- Opening Delimiter -
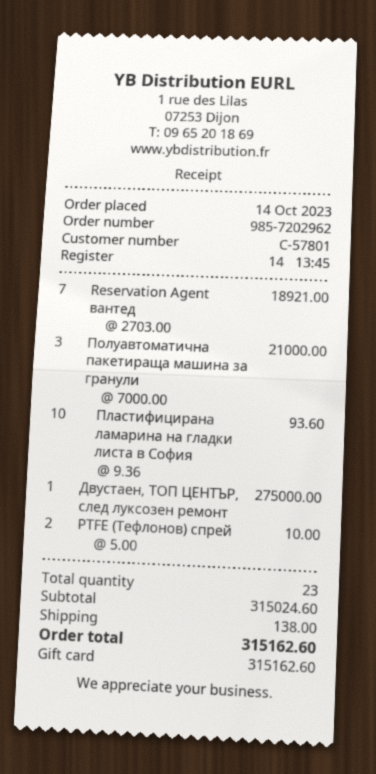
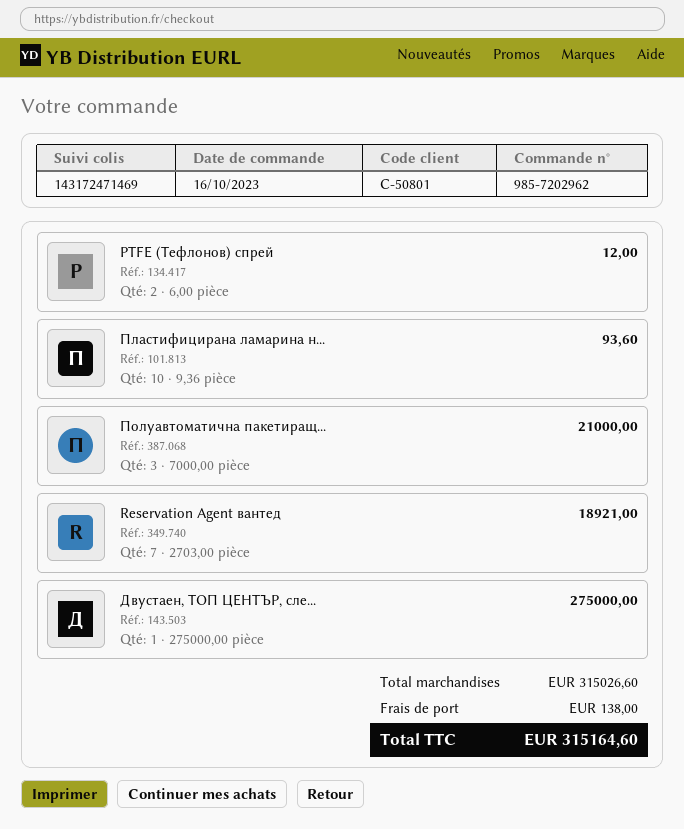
order date: 2023-10-14 -> 2023-10-16
customer number: C-57801 -> C-50801
PTFE (Тефлонов) спрей: 2 x 5.00 = 10.00 -> 2 x 6.00 = 12.00
subtotal: 315024.60 -> 315026.60
total: 315162.60 -> 315164.60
- Closing Delimiter -
◆ EXERCISE DESCRIPTION ◆
Output exactly the lines from the one holding "subtotal: 315024.60 -> 315026.60" to the end of the material above, with both ends included.

◆ WRITTEN RESPONSE ◆
subtotal: 315024.60 -> 315026.60
total: 315162.60 -> 315164.60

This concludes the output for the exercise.